Bernard Rothman, Stan Jacobson, and Jack Wohl created Viva Valdez and were its executive producers. Alan Rafkin directed all twelve episodes. Earl Barret wrote for the show.

==Broadcast history==
Viva Valdez premiered on May 31, 1976, as a summer replacement series and aired on Monday nights at 8:00 p.m. through July 5, 1976. After a four-week hiatus, it returned to the same time slot on August 2, 1976. Its twelfth and final episode aired on September 6, 1976.

==Episodes==

Sources

| No. | Title | Directed by | Written by | Original release date |
| 1 | "Father and Son Day" | Unknown | Unknown | May 31, 1976 |
Pepe concludes that his birth was neither expected nor wanted.
| 2 | "My Fair Jerry" | Alan Rafkin | Earl Barrett | June 7, 1976 |
Sophia decides to become a matchmaker for cousin Jerry, and the Valdez family becomes obsessed with finding him a girlfriend.
| 3 | "The Nurse's Pipes" | Unknown | Unknown | June 14, 1976 |
While Luis and Victor perform a plumbing repair job at the home of a divorced nurse named Gladys Gettys, Gladys makes romantic overtures to Luis.
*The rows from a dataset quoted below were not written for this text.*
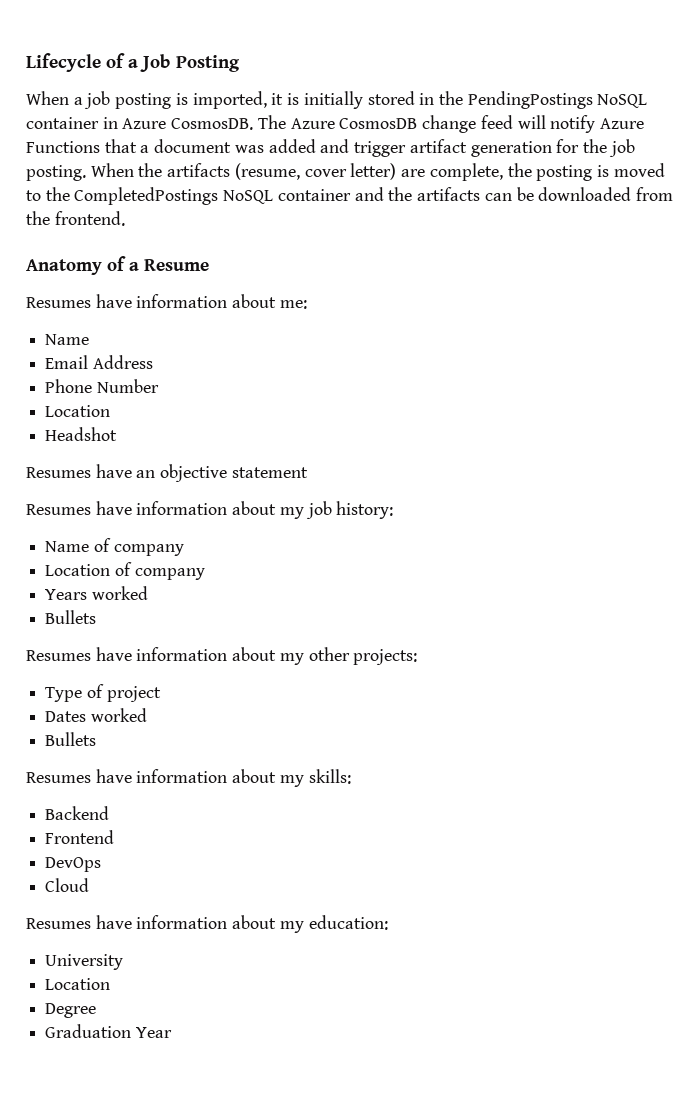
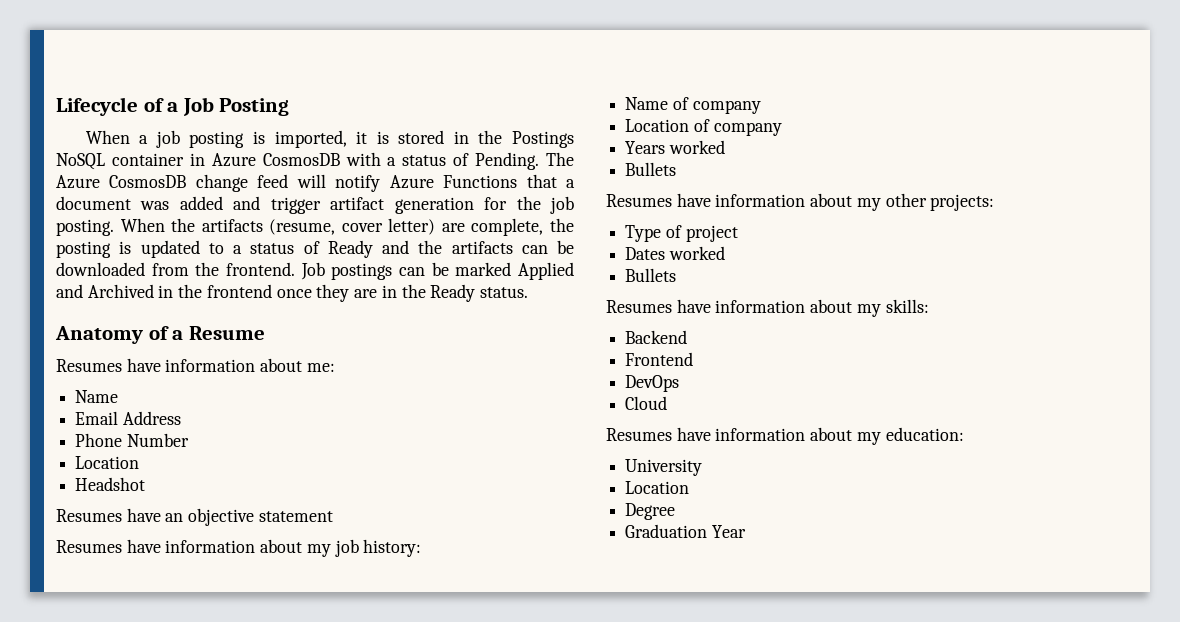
- When a job posting is imported, it is initially stored in the PendingPostings NoSQL container in Azure CosmosDB.
+ When a job posting is imported, it is stored in the Postings NoSQL container in Azure CosmosDB with a status of Pending.
- When the artifacts (resume, cover letter) are complete, the posting is moved to the CompletedPostings NoSQL container and the artifacts can be downloaded from the frontend.
+ When the artifacts (resume, cover letter) are complete, the posting is updated to a status of Ready and the artifacts can be downloaded from the frontend. Job postings can be marked Applied and Archived in the frontend once they are in the Ready status.

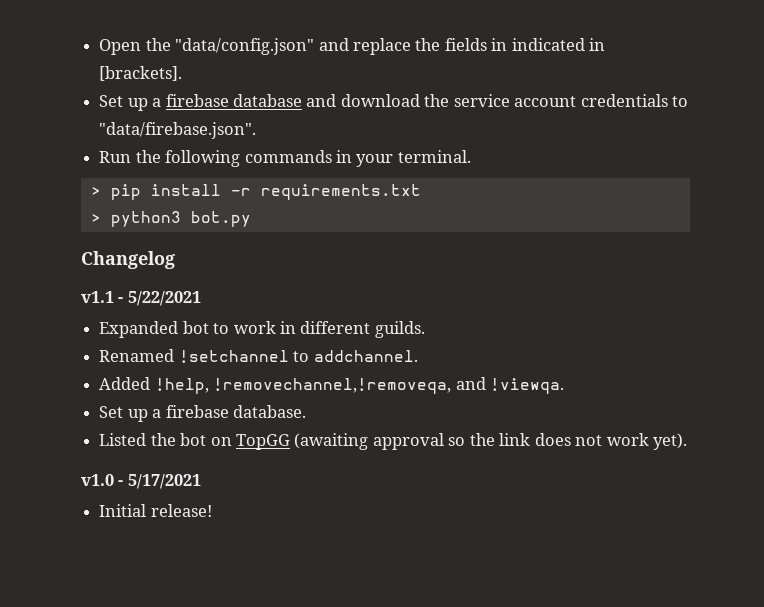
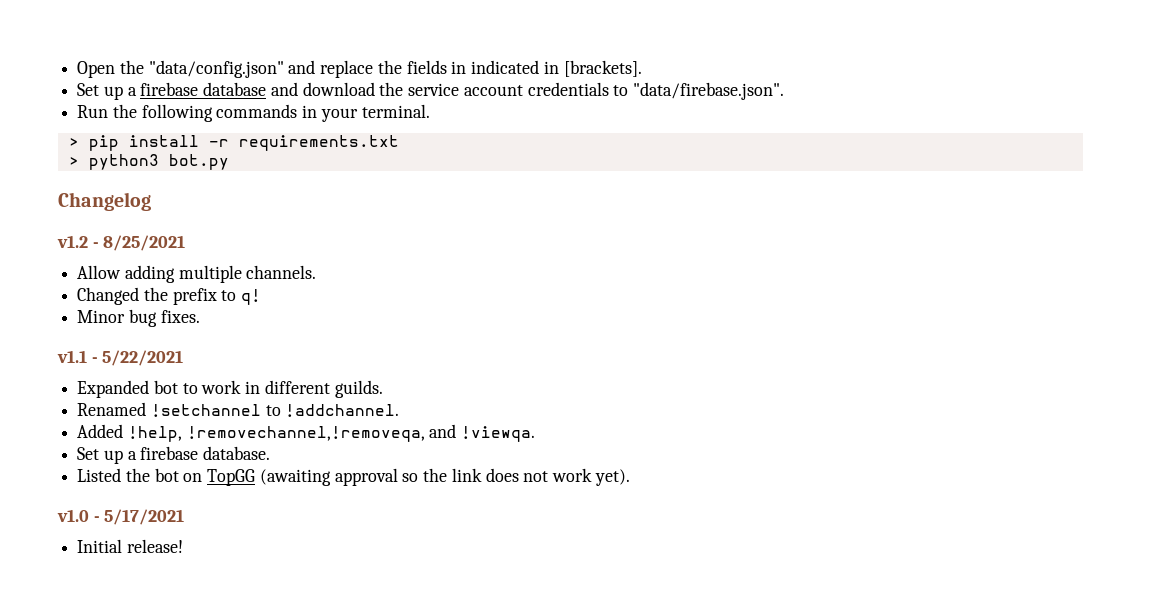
+ v1.2 - 8/25/2021
+ Allow adding multiple channels.
+ Changed the prefix to q!
+ Minor bug fixes.
- Renamed !setchannel to addchannel.
+ Renamed !setchannel to !addchannel.

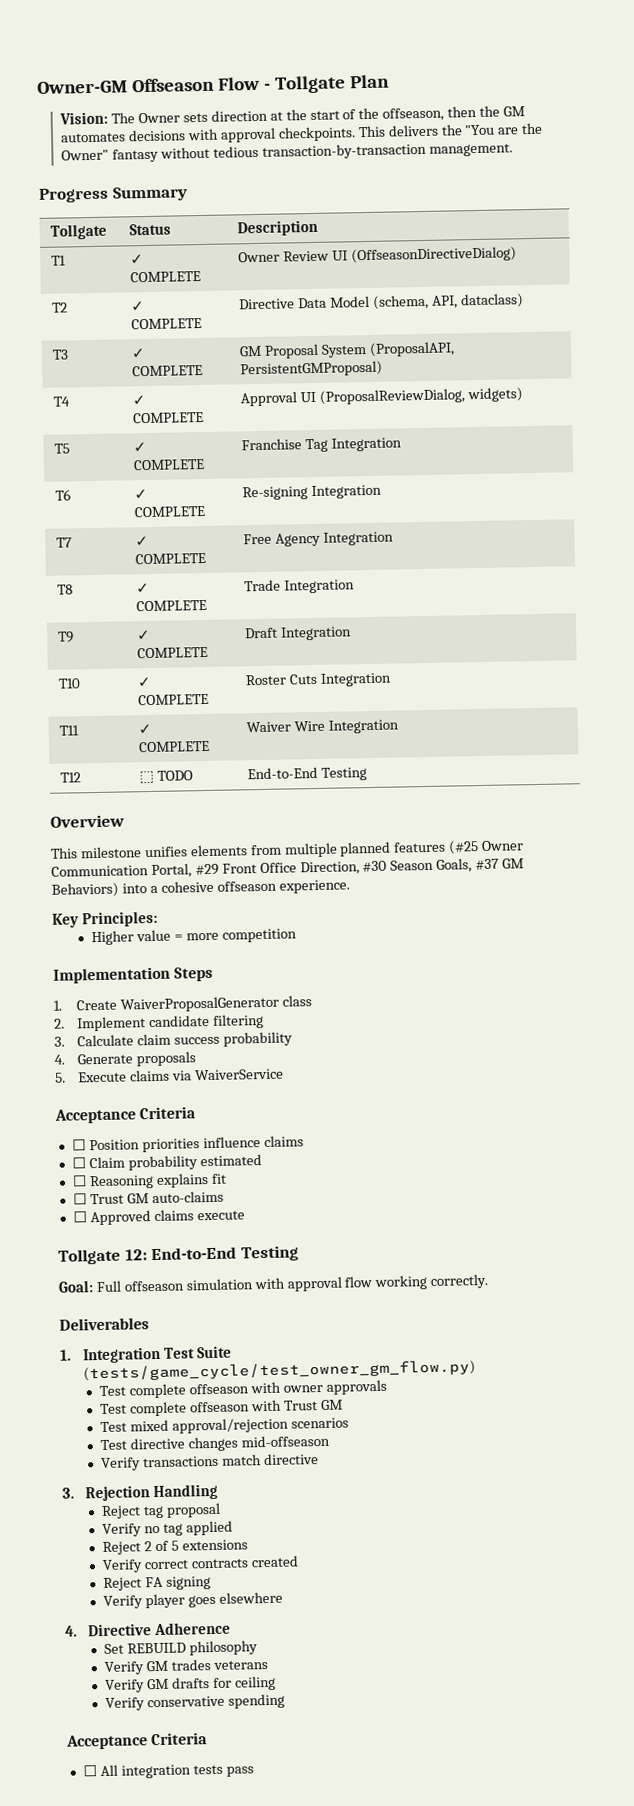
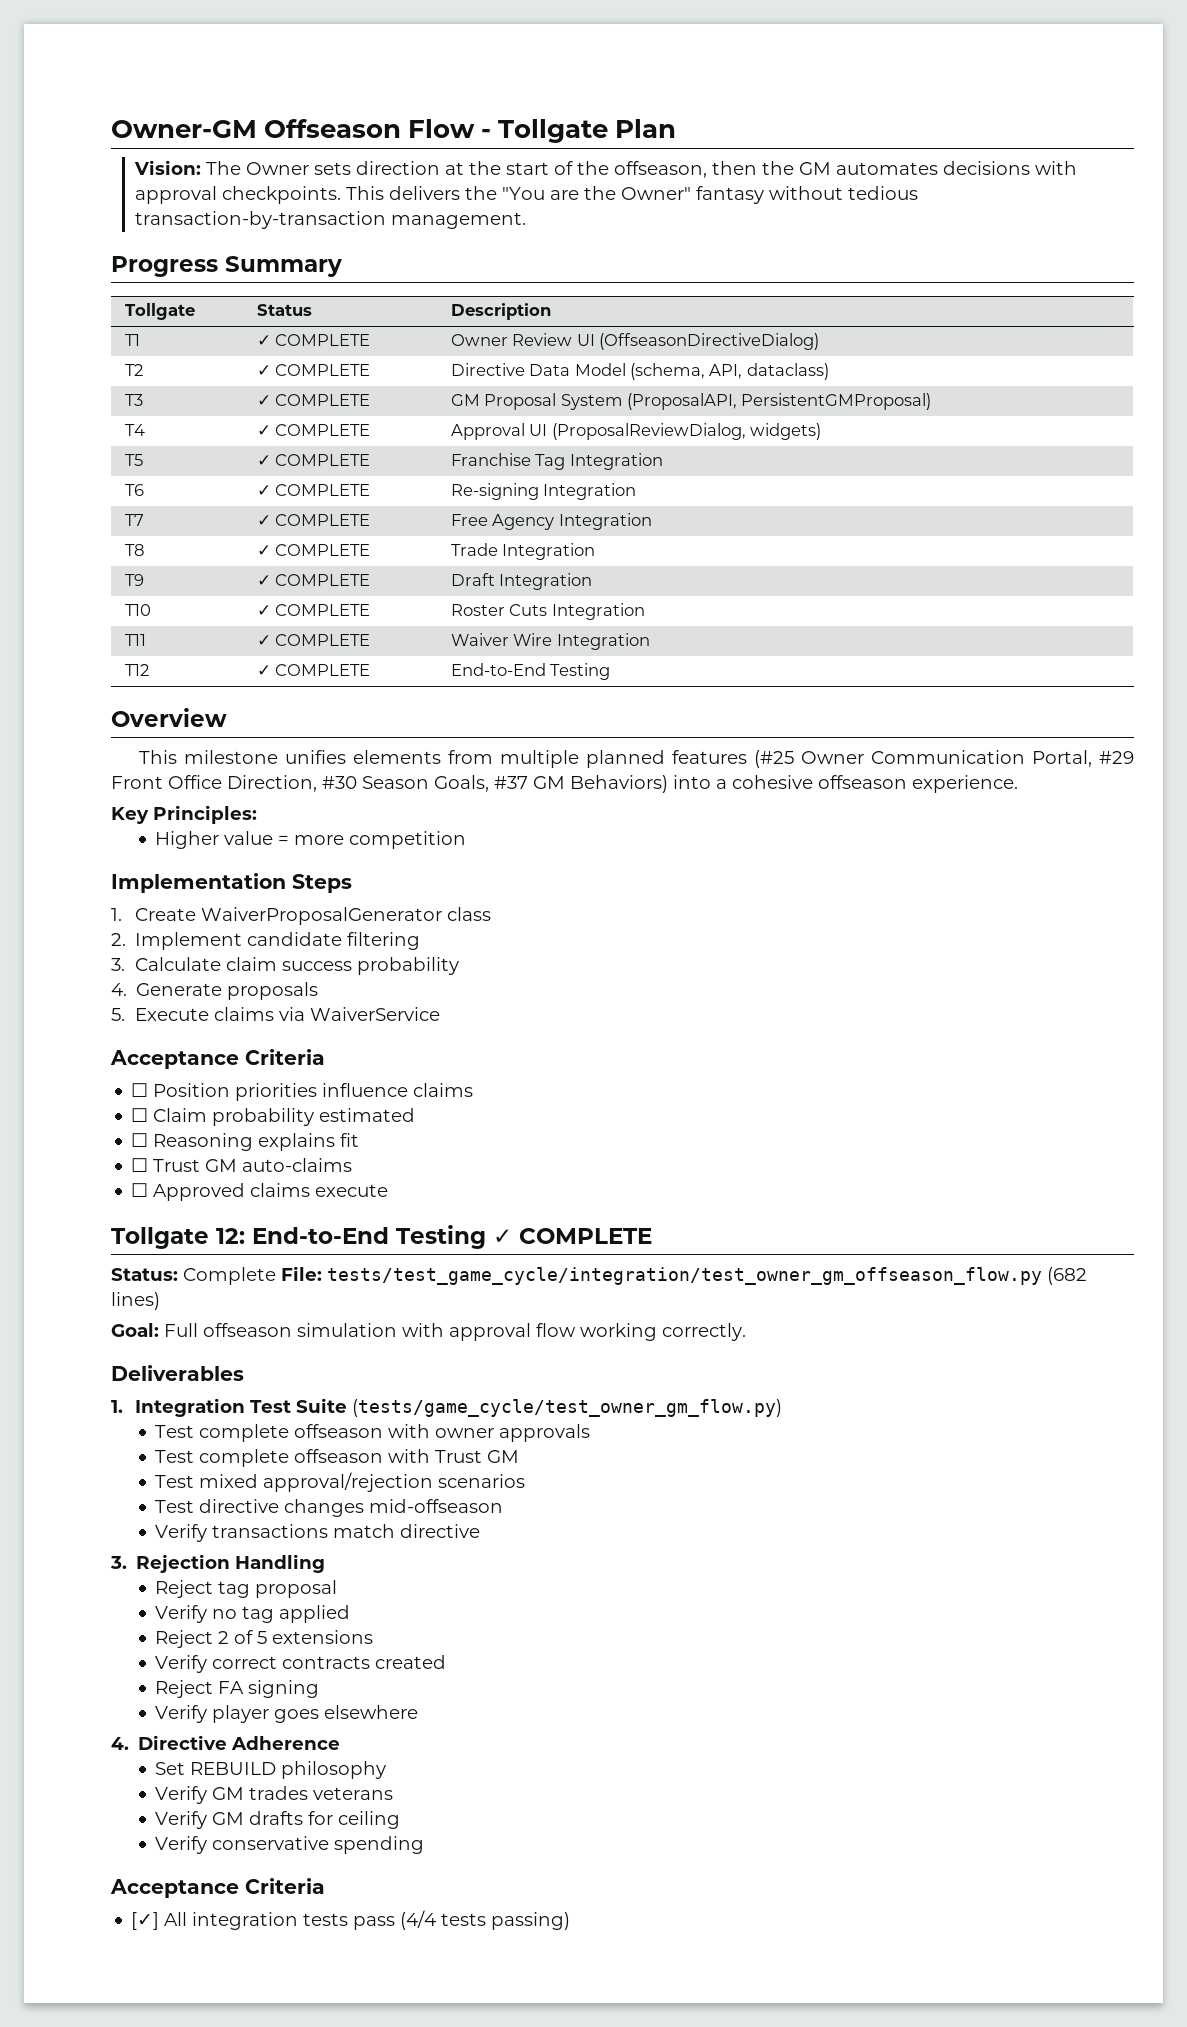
- T12 | ⬚ TODO | End-to-End Testing
+ T12 | ✓ COMPLETE | End-to-End Testing
- Tollgate 12: End-to-End Testing
+ Tollgate 12: End-to-End Testing ✓ COMPLETE
+ Status: Complete File: tests/test_game_cycle/integration/test_owner_gm_offseason_flow.py (682 lines)
- ☐ All integration tests pass
+ [✓] All integration tests pass (4/4 tests passing)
After they leave Gladys's home, Luis guiltily confides to Victor that he was attracted to Gladys. He does not tell Sophia, but he does decide to take Sophia out to dinner to ease his conscience. As they are leaving for dinner, Gladys calls about a plumbing emergency and the unsuspecting Sophia tells her that Luis will be right over – causing Luis to panic and insist that he cannot go unless Victor comes with him. Doris Roberts guest-stars as Gladys.
| 4 | "Nervous Break-Up" | Alan Rafkin | Howard Albrecht & Sol Weinstein | June 21, 1976 |
Jerry begins sleepwalking – keeping the Valdez family up all night – and acting strangely, and the Valdezes try to figure out why.
| 5 | "Pilot" | Alan Rafkin | Michael Elias & Frank Shaw | July 5, 1976 |
Victor demands that his father take him on as a partner in the plumbing business.
| 6 | "Mama Doesn't" | Alan Rafkin | Phil Mishkin and Julie Russo | August 2, 1976 |
Sophia refuses to do housework until Luis permits her to use the house for a women's liberation meeting. Teresa Hoyos guest-stars.
| 7 | "Pick Up" | Unknown | Unknown | August 9, 1976 |
Victor accuses Jerry's girlfriend of cheating.
| 8 | "Papa's Legacy" | Unknown | Unknown | August 18, 1976 |
A close friend dies, panicking Luis into composing his own will.
| 9 | "Mama Sees a Thief" | Unknown | Unknown | August 18, 1976 |
Victor discovers that he has been unknowingly fencing stolen goods.
| 10 | "Brothers' Rivalry" | Alan Rafkin | Phil Mishkin & Julie Russo | August 23, 1976 |
Ernesto and Victor become hotheaded rivals for the favor of an attractive young woman. Maria Grimm guest-stars.
| 11 | "Weekend" | Unknown | Unknown | August 30, 1976 |
The Valdez children give their parents a chance at a second honeymoon. David L. Lander guest-stars.
| 12 | "The Apprentice" | Alan Rafkin | Bernard M. Kahn | September 6, 1976 |
Luis hires the bumbling Jerry as an apprentice. Dick Bakalyan guest-stars.